Scenario 1: Consumer crashes after charge but before commit
  Restart:
    - Resume from last committed offset
    - See same payment request again
    - Idempotency check finds existing record
    - Skip (no duplicate charge)

Scenario 2: Payment gateway timeout
  Exception caught:
  - Database rollback
  - Offset not committed
  - Retry with exponential backoff
  - Eventually succeeds or explicit error

Scenario 3: Duplicate message from producer retry
  Idempotency key identical:
  - First attempt: INSERT succeeds
  - Retry: INSERT fails (duplicate key)
  - Query finds existing record
  - Returns same result (idempotent)

Database schema:

Click to view code (sql)

CREATE TABLE payments (
  id UUID PRIMARY KEY DEFAULT gen_random_uuid(),
  idempotency_key VARCHAR(255) UNIQUE NOT NULL,
  user_id BIGINT NOT NULL,
  amount DECIMAL(10, 2) NOT NULL,
  status VARCHAR(50) DEFAULT 'PENDING',
  created_at TIMESTAMP DEFAULT NOW(),
  processed_at TIMESTAMP,
  
  INDEX (idempotency_key),  -- Fast lookup
  INDEX (user_id),
  INDEX (status)
);

CREATE TABLE payment_logs (
  id UUID PRIMARY KEY DEFAULT gen_random_uuid(),
  payment_id UUID REFERENCES payments(id),
  event VARCHAR(50),  -- 'INITIATED', 'SUCCESS', 'FAILED'
  details JSONB,
  created_at TIMESTAMP DEFAULT NOW()
);

Kafka Patterns & Best Practices

1. Fan-out (One-to-many)

Single producer → Kafka topic → Multiple independent consumers

2. Event Sourcing

All state changes stored immutably; reconstruct state by replaying events

3. CQRS

Command side (writes) and Query side (reads) separated with Kafka as backbone

Kafka vs Alternatives

System	Throughput	Latency	Best For
Kafka	1M+/sec	10-100ms	Event streaming, replay, durability
RabbitMQ	100K/sec	1-5ms	Task queues, RPC
Redis Streams	1M+/sec	1-5ms	Real-time, low latency
AWS Kinesis	Managed	1sec	AWS-native, serverless
Pulsar	1M+/sec	1-5ms	Multi-tenancy, geo-replication

Disaster Recovery: Architecture Comparison

Single-Region Deployment

Aspect	Detail
Failure	Hard outage (user traffic down, producers blocked)
Data Loss	Yes, unless producers buffer to durable storage
RTO	Hours (need region recovery or complete rebuild)
RPO	Could be high without producer-side buffering
Mitigation	Implement producer buffering (disk/S3/DB)

Interview answer: "Without buffering, hard outage = data loss.
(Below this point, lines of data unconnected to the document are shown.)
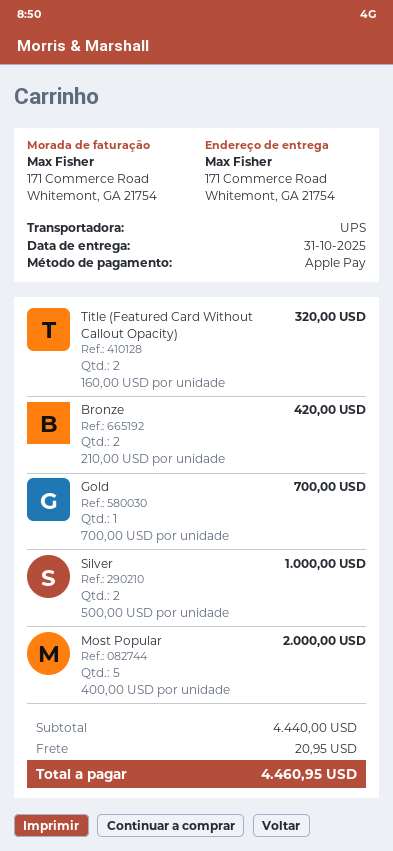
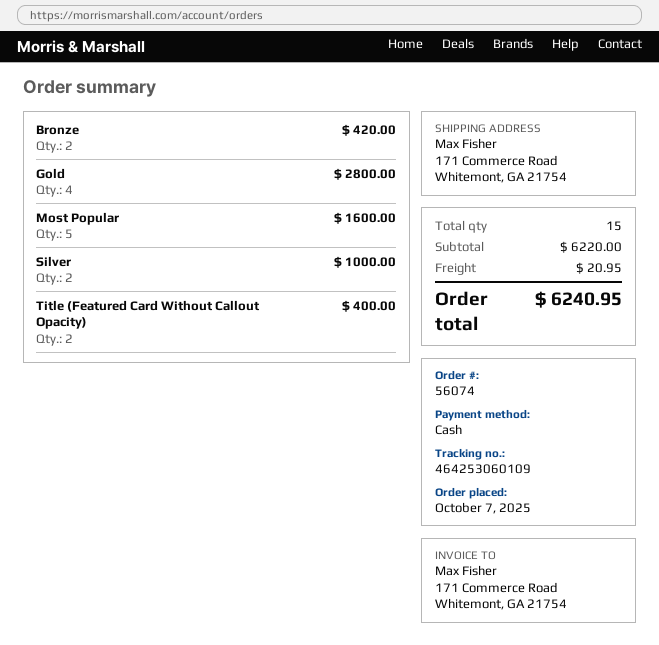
payment method: Apple Pay -> cash
Title (Featured Card Without Callout Opacity): 2 for 320.00 -> 2 for 400.00
Gold: 1 for 700.00 -> 4 for 2800.00
Most Popular: 5 for 2000.00 -> 5 for 1600.00
subtotal: 4440.00 -> 6220.00
total: 4460.95 -> 6240.95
With buffering, we delay processing but preserve events."

Active-Passive (Replica in Standby Region)

Aspect	Detail
Failure	Producers/consumers switch to replica region
Data Loss	Bounded by replication lag (RPO: typically < 1 sec)
RTO	5-30 minutes (failover + rebalancing)
Duplicates	Likely (offset mismatch); use idempotent consumers
Setup	MirrorMaker/Cluster Linking replication
Critical	Must auto-redirect producers (DNS/LB)
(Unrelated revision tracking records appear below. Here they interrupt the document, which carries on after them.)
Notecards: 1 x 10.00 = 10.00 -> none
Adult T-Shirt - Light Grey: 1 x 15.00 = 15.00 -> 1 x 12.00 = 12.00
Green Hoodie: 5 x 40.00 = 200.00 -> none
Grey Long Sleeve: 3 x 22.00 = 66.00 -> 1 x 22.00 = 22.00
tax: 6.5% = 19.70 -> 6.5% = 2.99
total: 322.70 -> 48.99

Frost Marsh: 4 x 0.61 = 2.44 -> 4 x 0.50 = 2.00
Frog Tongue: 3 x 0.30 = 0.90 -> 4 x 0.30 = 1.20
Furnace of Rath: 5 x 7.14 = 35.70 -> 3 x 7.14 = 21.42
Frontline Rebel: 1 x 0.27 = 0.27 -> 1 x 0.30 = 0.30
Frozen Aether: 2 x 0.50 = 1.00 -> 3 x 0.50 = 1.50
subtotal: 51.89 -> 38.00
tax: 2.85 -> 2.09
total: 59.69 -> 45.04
Interview answer: "Failover gives availability with bounded loss (lag) and requires idempotent consumer design."

Active-Active (Both Regions Serve Traffic)

Aspect	Detail
Failure	West-2 continues uninterrupted (minimal downtime)
Data Loss	Small (in-flight events in dead region may be lost)
RTO	Minutes (already running in standby region)
Complexity	High (split brain, conflicts, ordering limits)
Requirements	Idempotent producers/consumers, conflict resolution
Ordering	Per-key only (global ordering impossible)
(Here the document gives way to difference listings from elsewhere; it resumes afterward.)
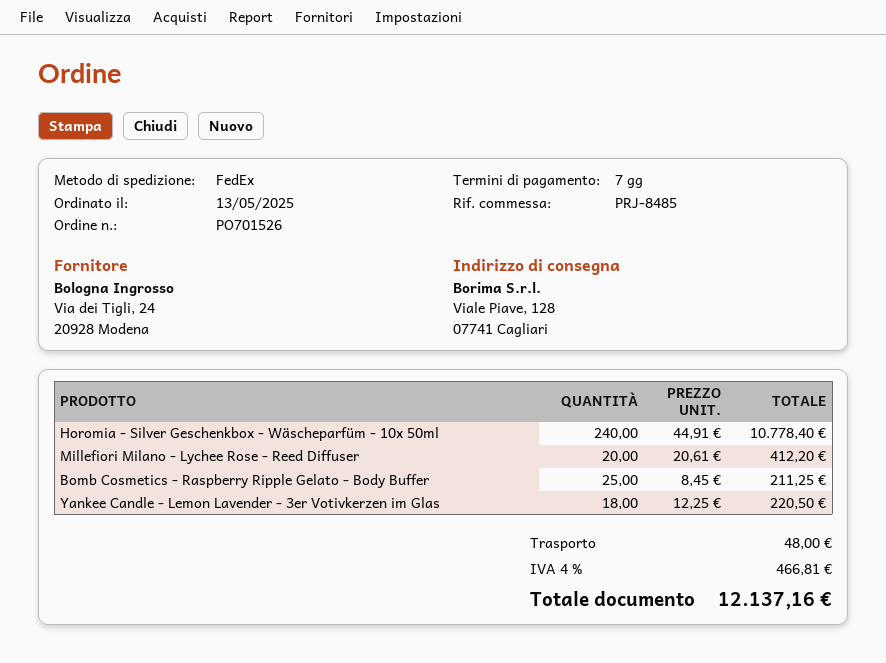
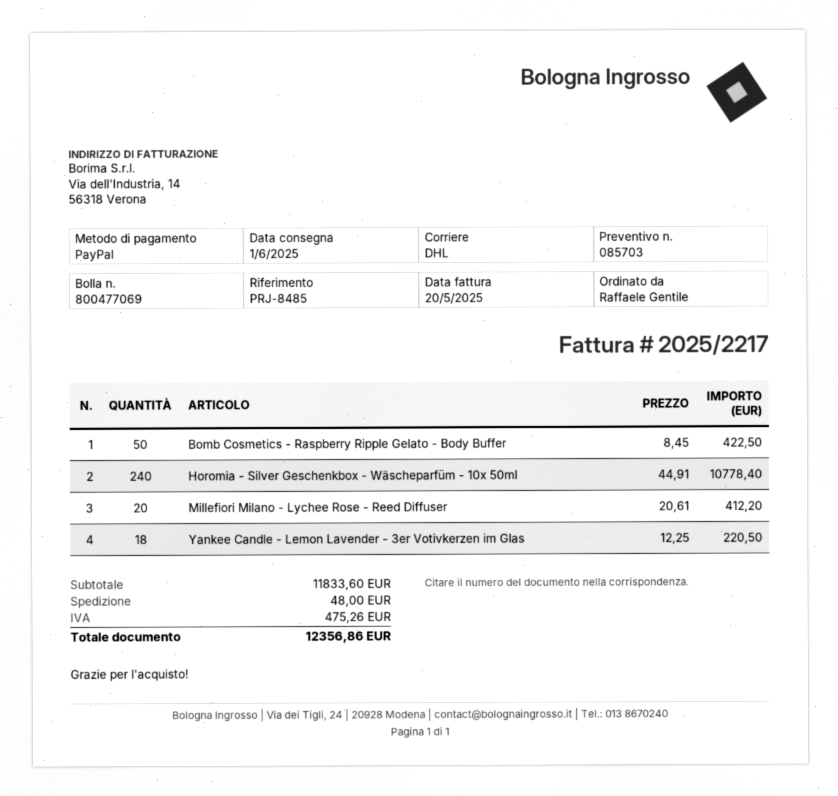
shipping method: FedEx -> DHL
Bomb Cosmetics - Raspberry Ripple Gelato - Body Buffer: 25 x 8.45 = 211.25 -> 50 x 8.45 = 422.50
tax: 466.81 -> 475.26
total: 12137.16 -> 12356.86

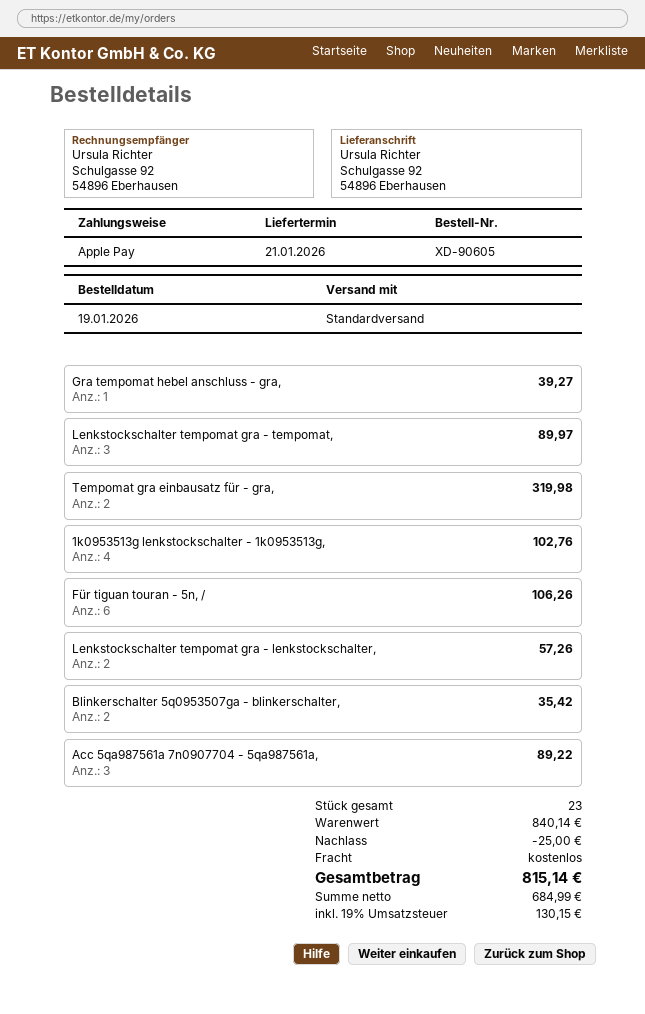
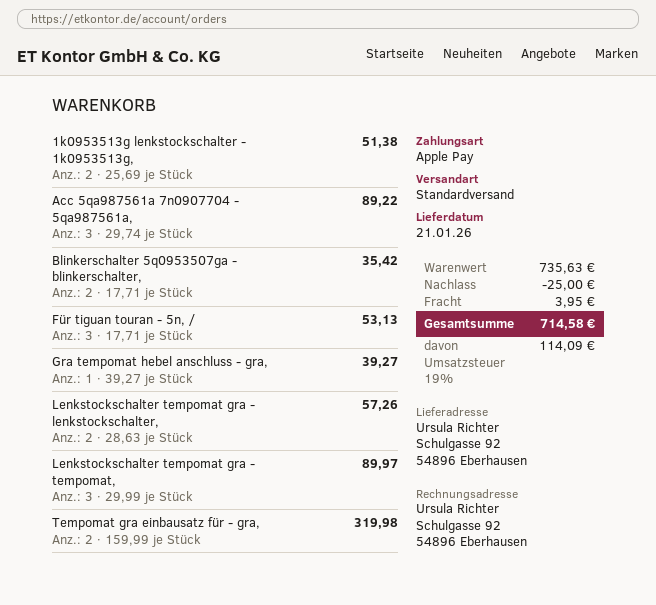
1k0953513g lenkstockschalter - 1k0953513g,: 4 for 102.76 -> 2 for 51.38
Für tiguan touran - 5n, /: 6 for 106.26 -> 3 for 53.13
subtotal: 840.14 -> 735.63
shipping: 0.00 -> 3.95
tax: 19% = 130.15 -> 19% = 114.09
total: 815.14 -> 714.58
Interview answer: "Minimal downtime but high complexity: handle duplicates, conflicts, and ordering carefully."

Database Integration (Critical!)

Problem: Kafka failover is useless if your DB is still single-region

Scenario	Outcome
DB only in west-1	Writes fail in west-2 → effective outage despite Kafka failover
DB with geo-replication	West-2 can serve reads/writes (eventual consistency trade-off)

Key takeaway: Kafka DR must be paired with database DR

Producer-Side Buffering Pattern

Without buffering (block on failure):

Fewer moving parts
Request failures on outage
Data loss possible

With buffering (disk/S3/DB queue):

App stays responsive
Events replay after recovery
Backlog spike on recovery (catch-up phase)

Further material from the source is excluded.